2. If the receiver has processed the range of blocks represented by the `GetBlocksInv`
block range -- i.e. it recognizes the consensus hash in `GetBlocksInv` as
the start of a reward cycle -- then the receiver creates a `BlocksInv` message and replies
with it. The receiver's inventory bit vectors may be _shorter_ than the
requested range if the request refers to blocks at the burn chain tip. The
receiver sets the _ith_ bit in the blocks inventory if it has the corresponding
block, and sets the _ith_ bit in the microblocks inventory if it has the
corresponding _confirmed_ microblock stream.
3. The sender repeats the process for reward cycle _i+1_, so long as both it
and the receiver are both certain about the PoX anchor block for reward
cycle _i+1_, or both are uncertain. If this is not true, then the sender stops
downloading block and microblock inventory from the receiver, and will assume
that any blocks in or after this reward cycle are unavailable from the receiver.
The receiver peer may reply with a `PoxInv` or `BlocksInv` with as few
inventory bits as it wants, but it must reply with at
least one inventory bit. If the receiver does not do so,
the sender should terminate the connection to the receiver and refrain from
contacting it for a time.
While synchronizing the receiver's block inventory, the sender will fetch blocks and microblocks
on the data-plane once it knows that the receiver has them.
To do so, the sender and receiver do the following:
1. The sender looks up the `data_url` from the receiver's `HandshakeAccept` message
and issues a HTTP GET request for each anchored block marked as present in
the inventory.
2. The receiver replies to each HTTP GET request with the anchored blocks.
3. Once the sender has received a parent and child anchor block, it will ask
for the microblock stream confirmed by the _child_ by asking for the
microblocks that the child confirms.
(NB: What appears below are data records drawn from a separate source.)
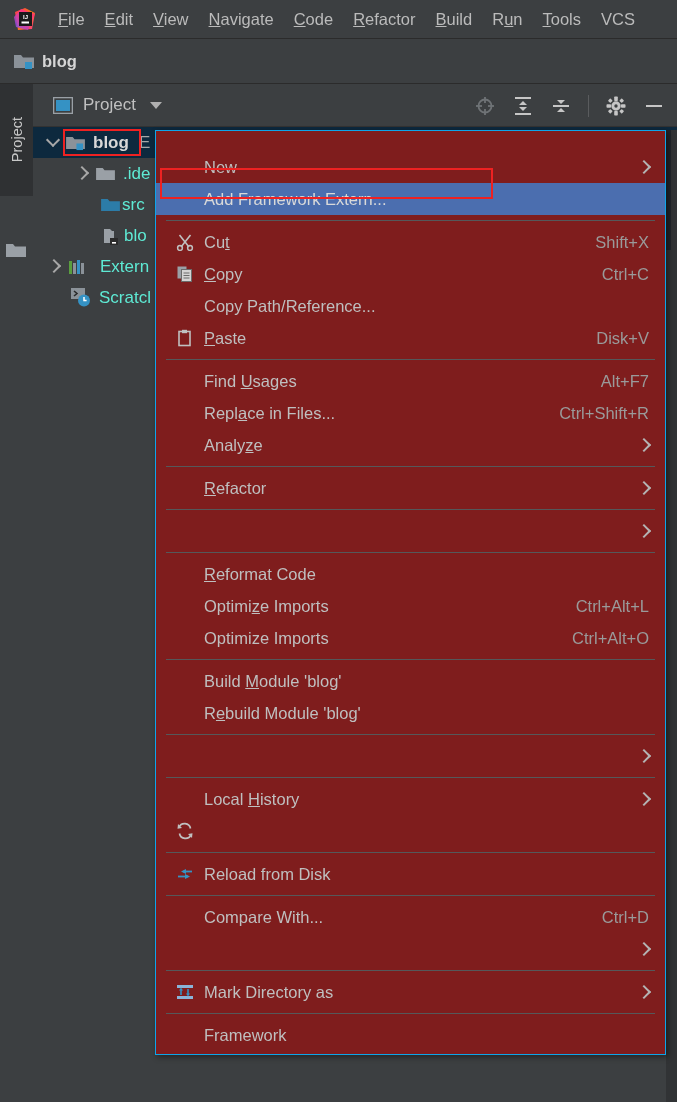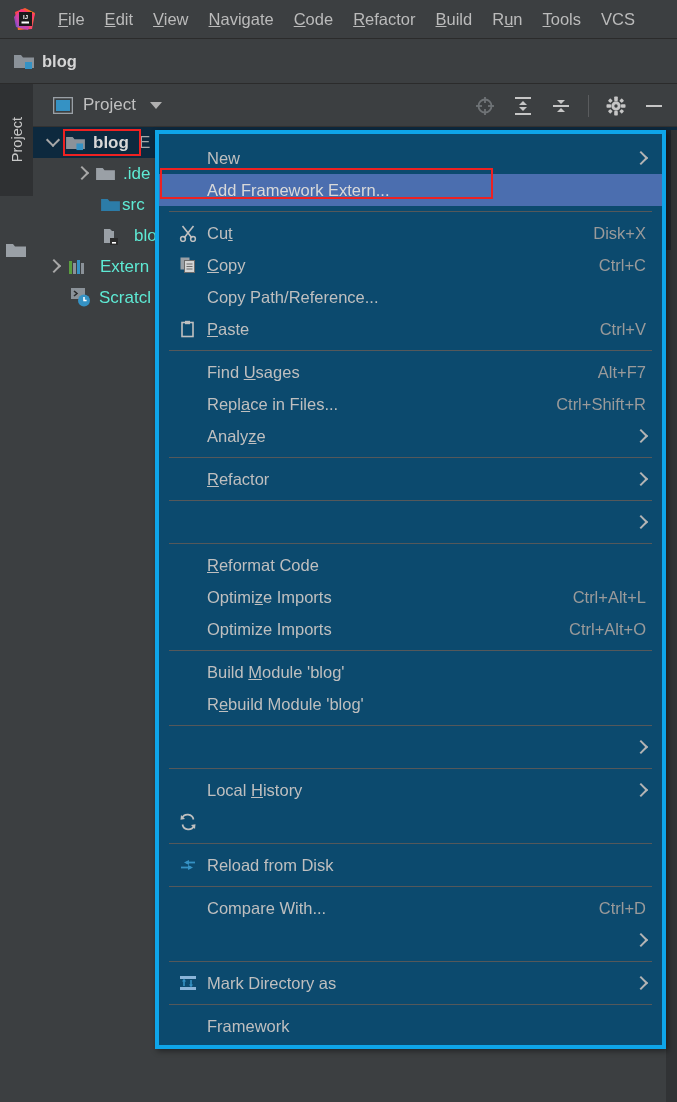"New" #ctxmenu { background: #0c4a6e -> #7f1d1d; border: 4px solid #0ea5e9 -> 1px solid #0ea5e9; padding: 8px 0 3px 0 -> 20px 0 3px 0 }
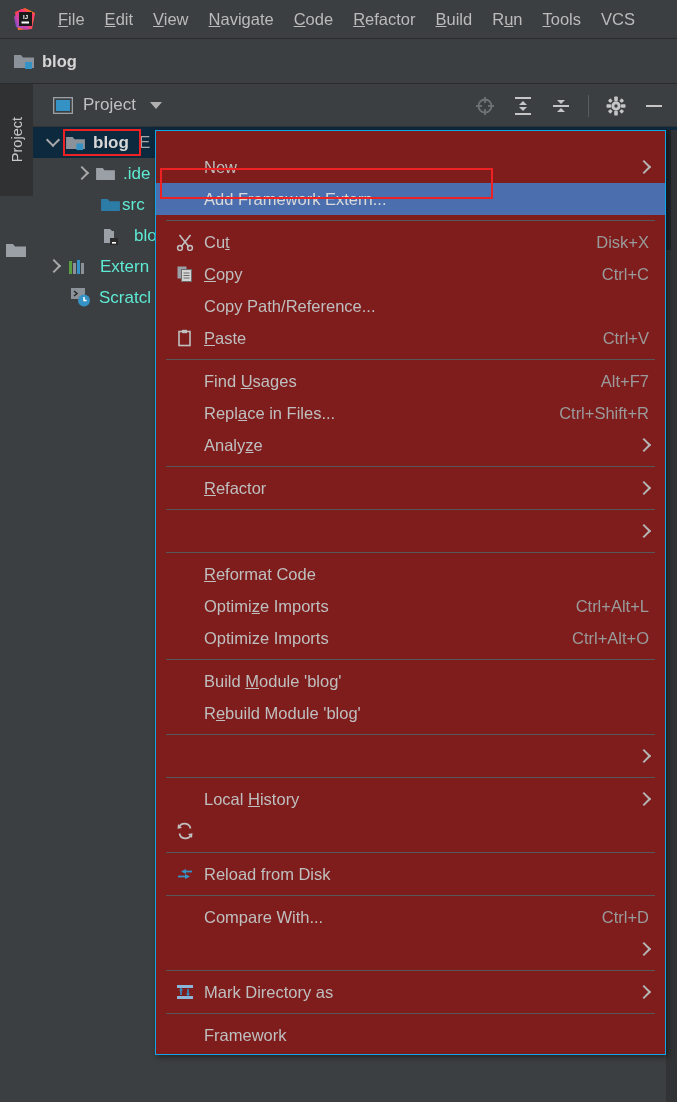"blo" div.tree-label { margin-left: 12px -> 2px }
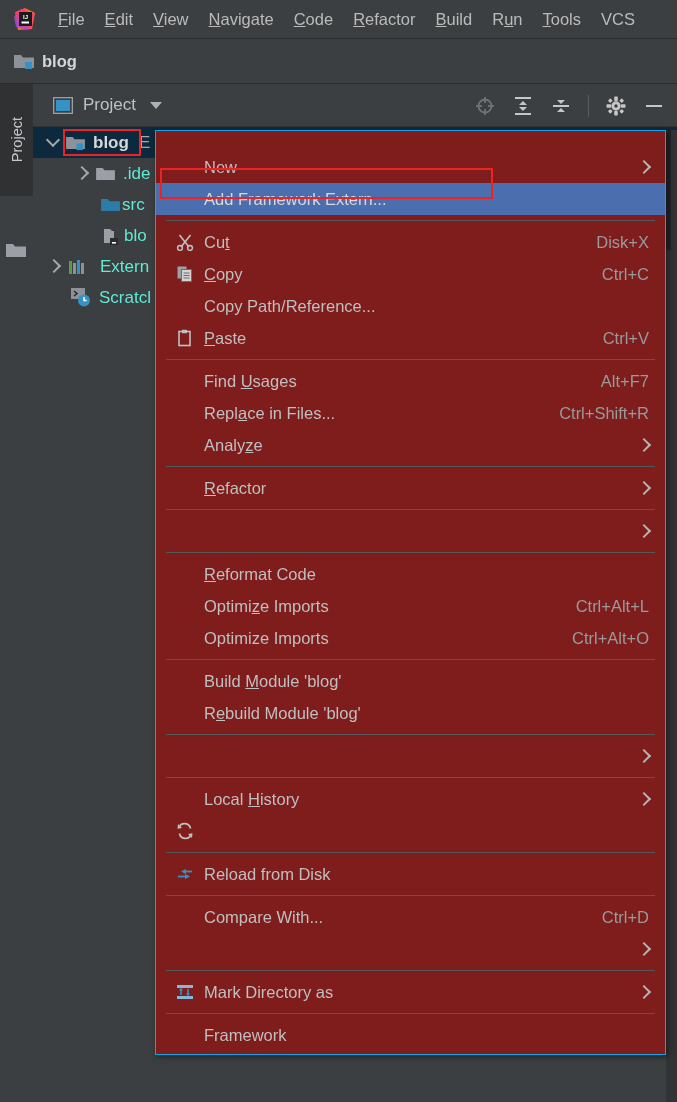"Disk+X" span.mi-short { text: Disk+X -> Shift+X }
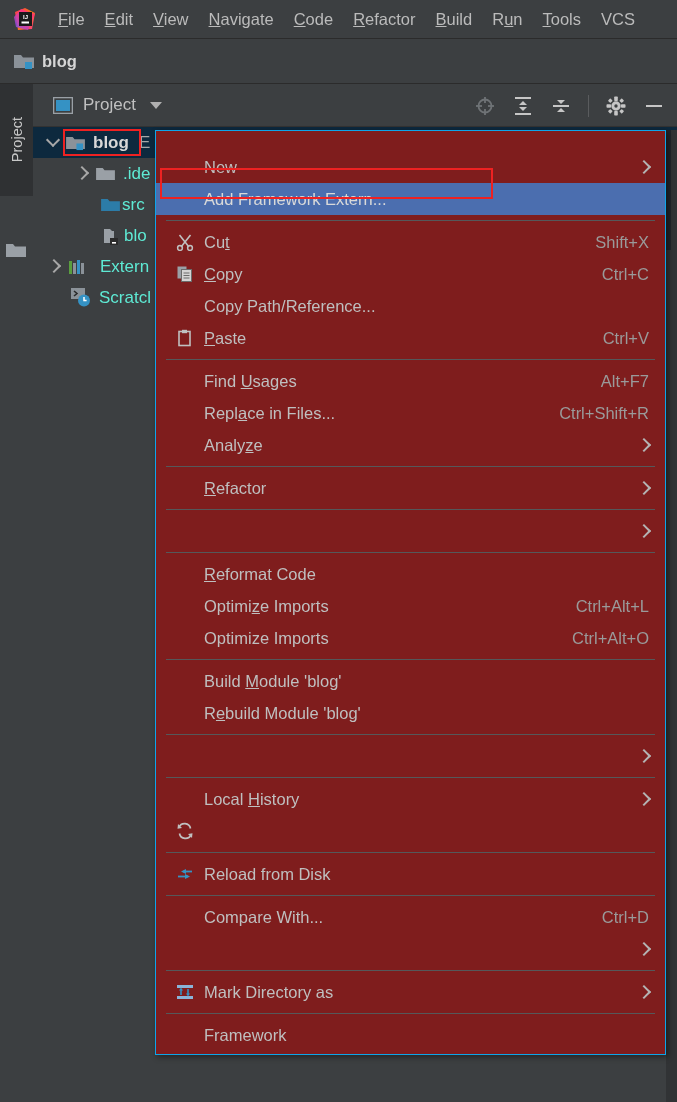"Ctrl+V" span.mi-short { text: Ctrl+V -> Disk+V }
It uses the _index hash_ of the child
anchored block to do so, which itself authenticates the last hash in the
confirmed microblock stream.
4. The receiver replies to each HTTP GET request with the confirmed microblock
streams.
5. As blocks and microblock streams arrive, the sender processes them to build
up its view of the chain.
When the sender receives a block or microblock stream, it validates them against
the burn chain state. It ensures that the block hashes to a block-commit
message that won sortition (see SIP-001 and SIP-007), and it ensures that a confirmed
microblock stream connects a known parent and child anchored block. This means
that the sender **does not need to trust the receiver** to validate block data
-- it can receive block data from any HTTP endpoint on the web.
The receiver should reply blocks and confirmed microblock streams if it had
previously announced their availability in a `BlocksInv` message.
If the sender receives no data (i.e. a HTTP 404)
for blocks the receiver claimed to have, or if the sender receives invalid data or
an incomplete microblock stream, then the sender disconnects from the receiver
and blacklists it on the control-plane.
The sender may not be contracting a peer node when it fetches blocks and
microblocks -- the receiver may send the URL to a Gaia hub in its
`HandshakeAcceptData`'s `data_url` field. In doing so, the receiver can direct
the sender to fetch blocks and microblocks from a well-provisioned,
always-online network endpoint that is more reliable than the receiver node.
Blocks and microblocks are downloaded incrementally by reward cycle.
As the sender requests and receives blocks and microblocks for reward cycle _i_,
it learns the anchor block for reward cycle _i+1_ (if it exists at all), and
will only then be able to determine the true sequence of consensus hashes for
reward cycle _i+1_. As nodes do this, their PoX knowledge my change -- i.e.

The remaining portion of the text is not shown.